The giant French bank pledged to maintain its €1.50 per share dividend for 2014, pleasing investors – its share price shot up 3.6 per cent yesterday.
However, its €51.33 share price is still well down on this year’s peak of €61.82 in early February.
When the bank began setting funds aside to cover the fine it made provisions of $1.1bn, before that jumped to the near-$9bn total over several months of intense negotiations.
“Whilst the overall settlement is broadly in line with expectations, we expect shares to catch up following the significant underperformance over the past four months,” said JP Morgan analyst Delphine Lee.
She noted that “the group is able to absorb the negative impact from the fine with Basel 3 Core Tier I at 9.9 per cent end of the second quarter and the dividend per share has been unexpectedly maintained.”
The bank has also decided it can afford to keep paying some bonuses.

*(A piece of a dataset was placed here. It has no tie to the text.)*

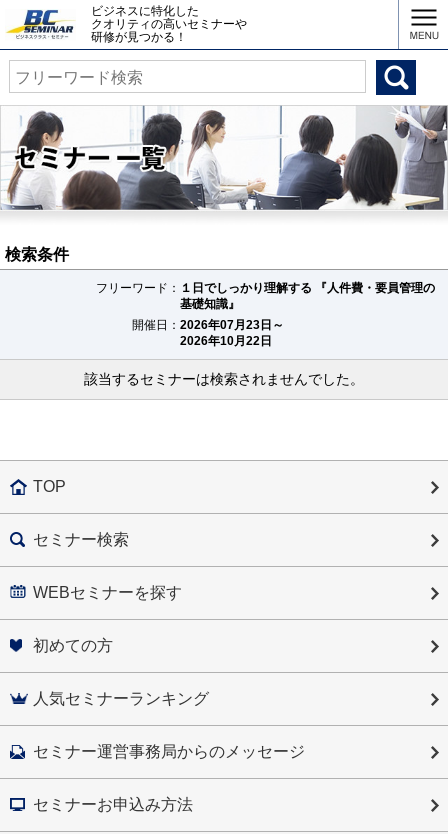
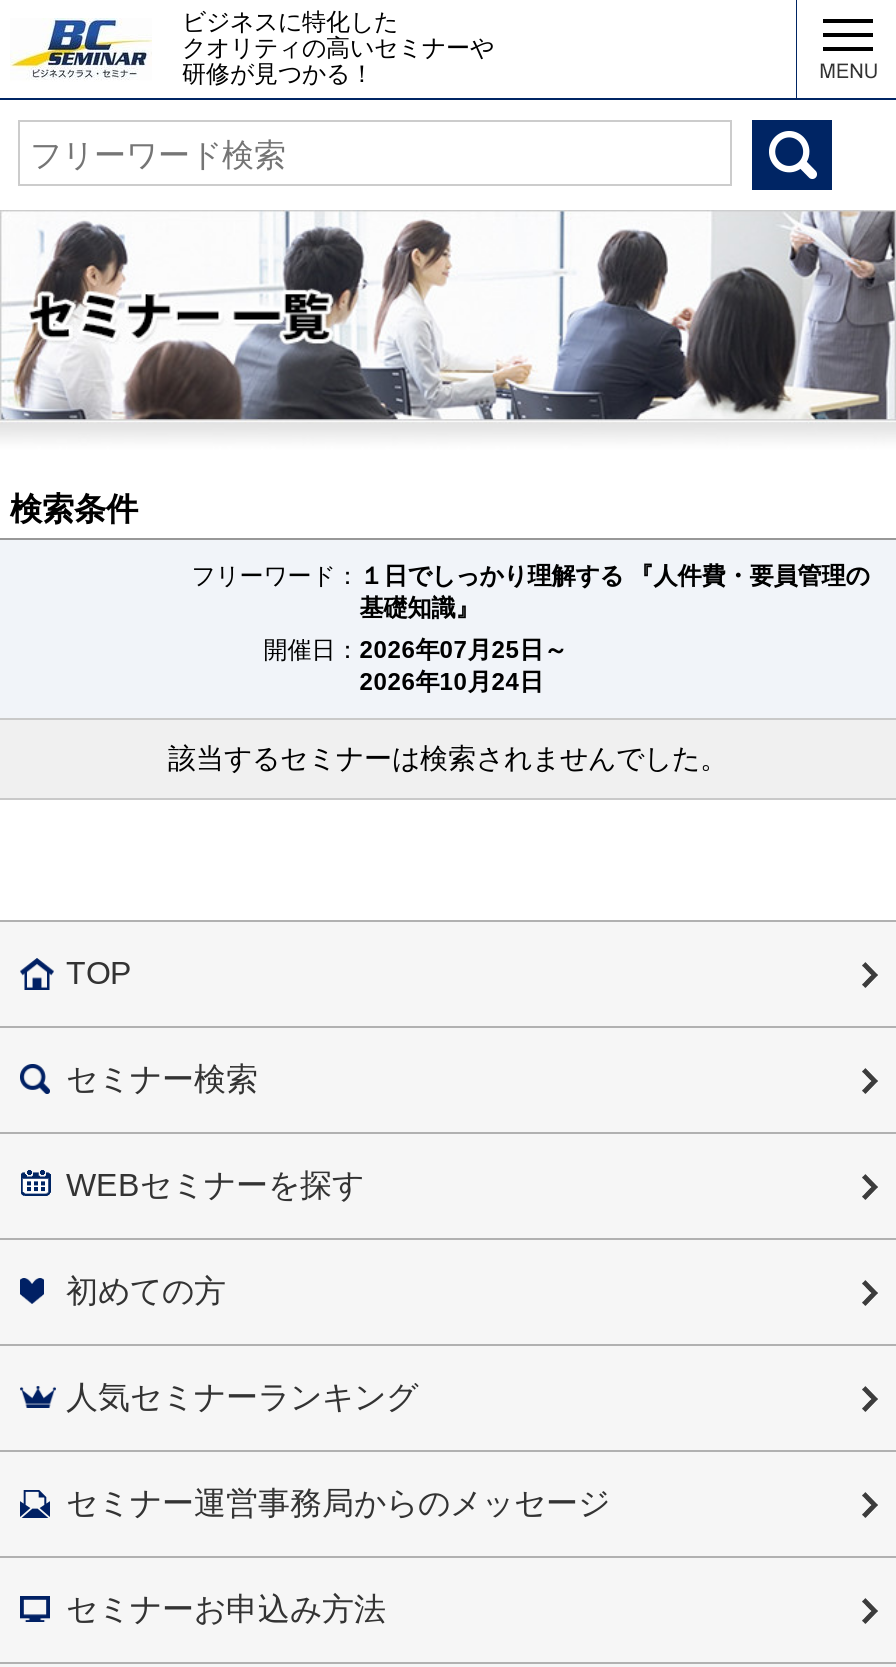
[132,318,284,332] 開催日：2026年07月23日～ -> [264,635,568,663] 開催日：2026年07月25日～
[180,334,272,348] 2026年10月22日 -> [360,667,544,695] 2026年10月24日

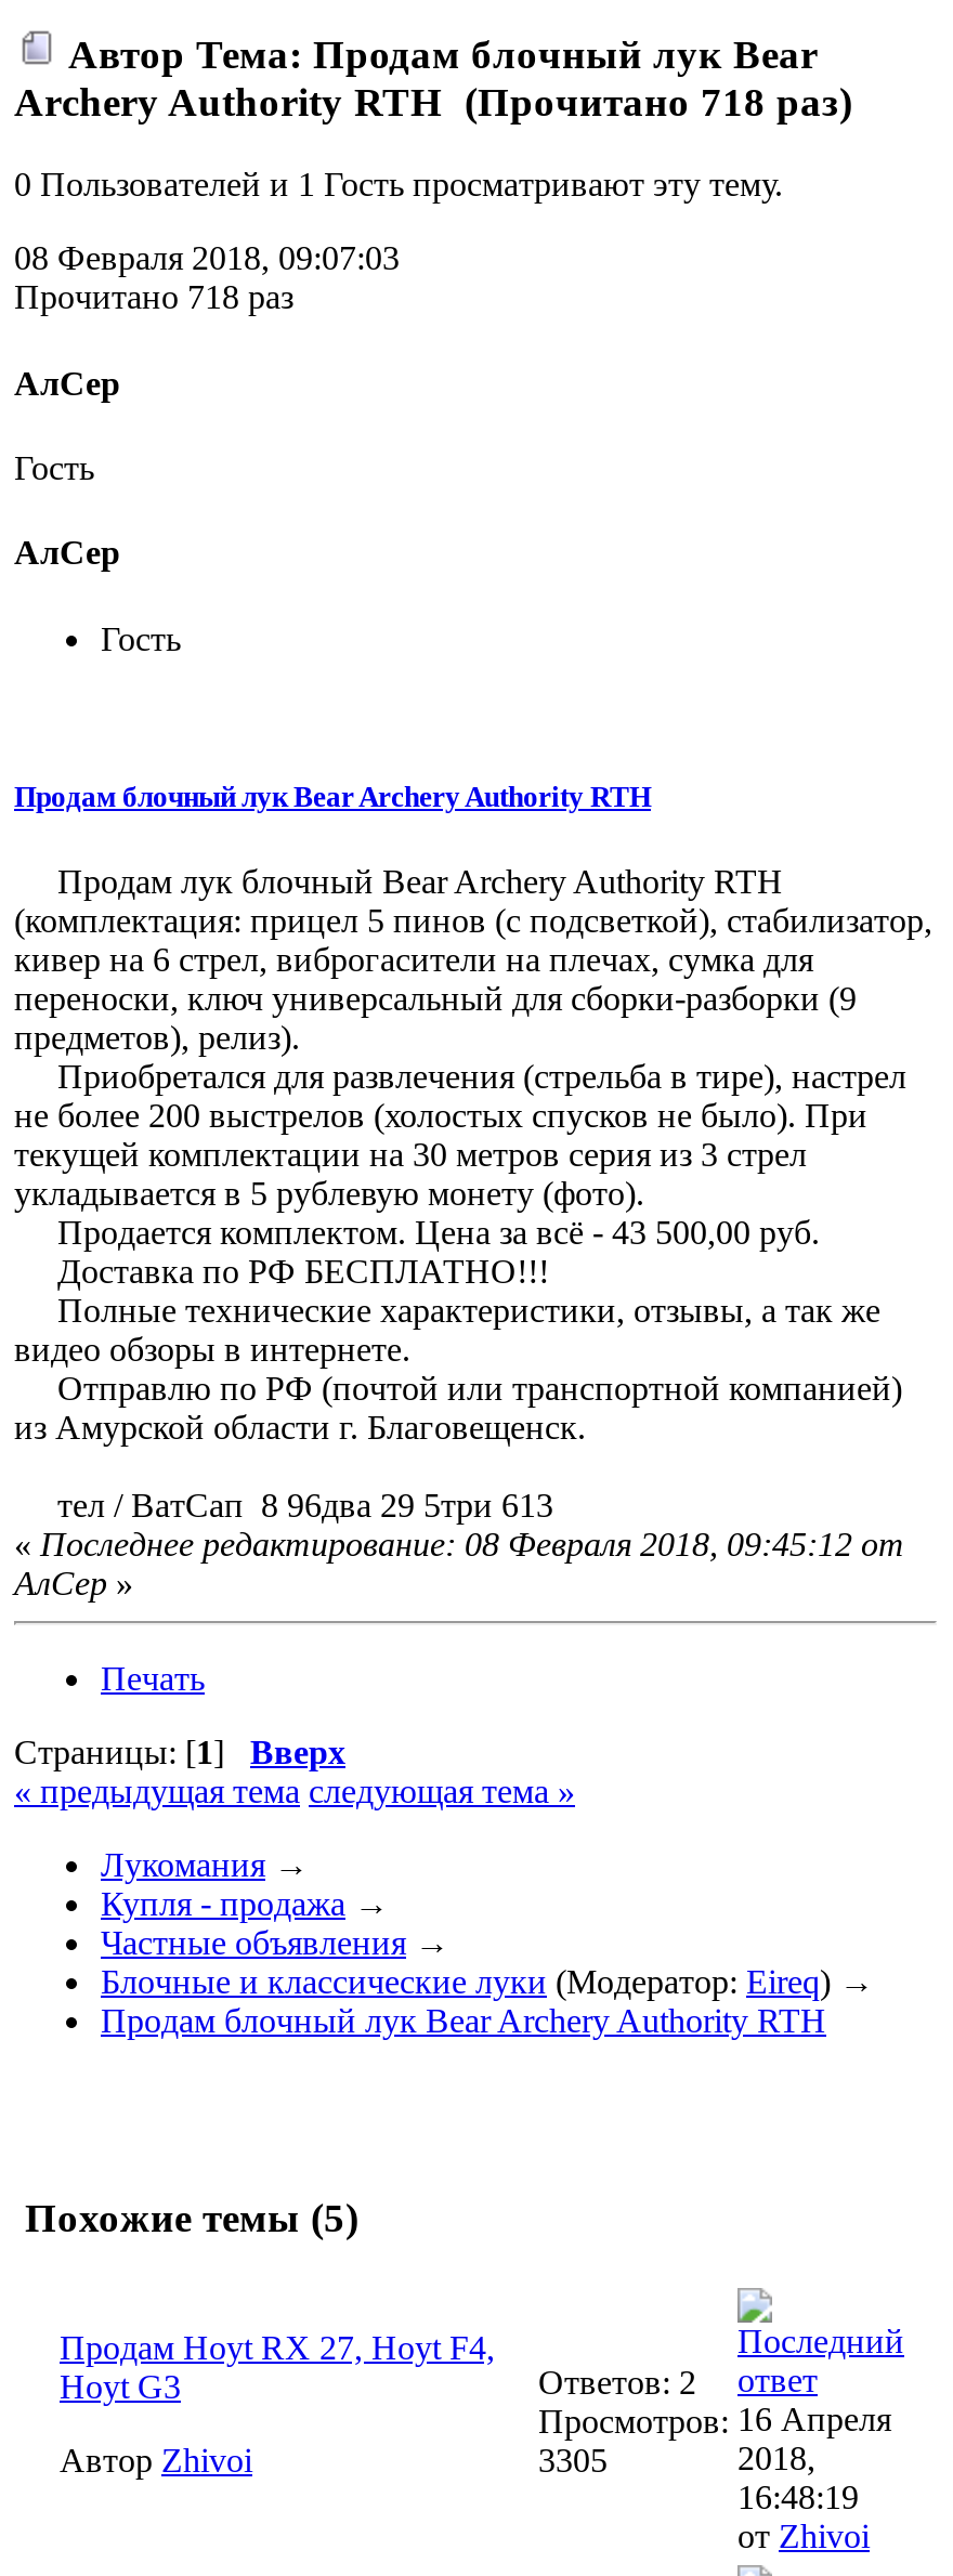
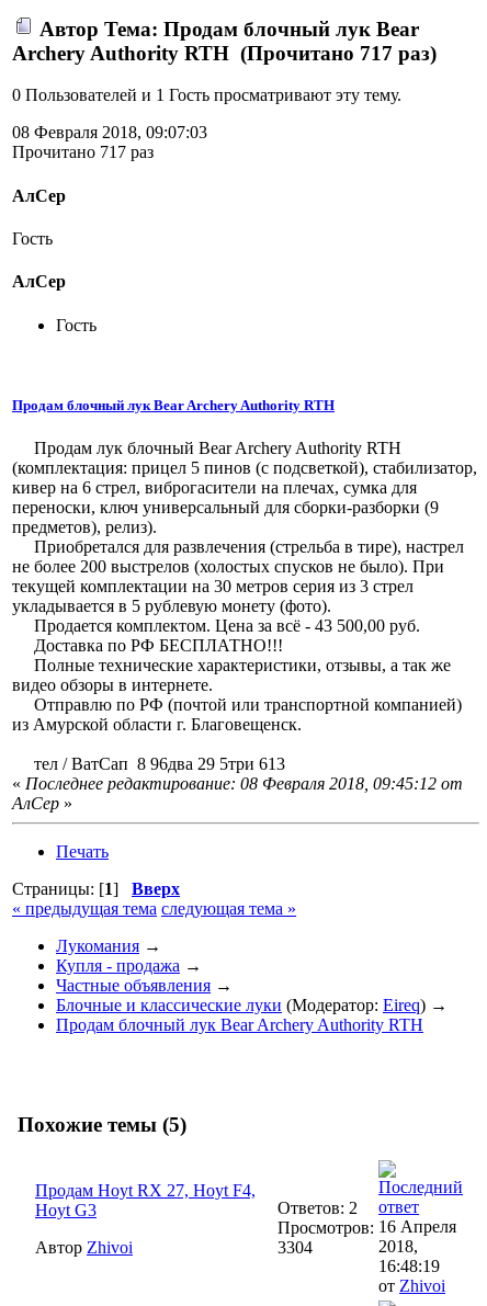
[14,78,852,124] Archery Authority RTH (Прочитано 718 раз) -> [12,41,437,64] Archery Authority RTH (Прочитано 717 раз)
[14,279,293,316] Прочитано 718 раз -> [12,143,154,162] Прочитано 717 раз
[538,2442,608,2479] 3305 -> [278,1238,313,1257] 3304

But there were some new clouds – ratings agency Moody’s warned that the criminal charges against the bank could lose it some business.
“Some clients could cease doing business with the bank, either voluntarily or because of internal policies or legal prohibitions that prevent them from doing business with a firm that has pled guilty to a criminal felony,” said the agency, putting BNP’s rating on negative outlook.
“A permanent loss of a material amount of client business would reduce the bank’s profitability and its ability to generate capital internally.”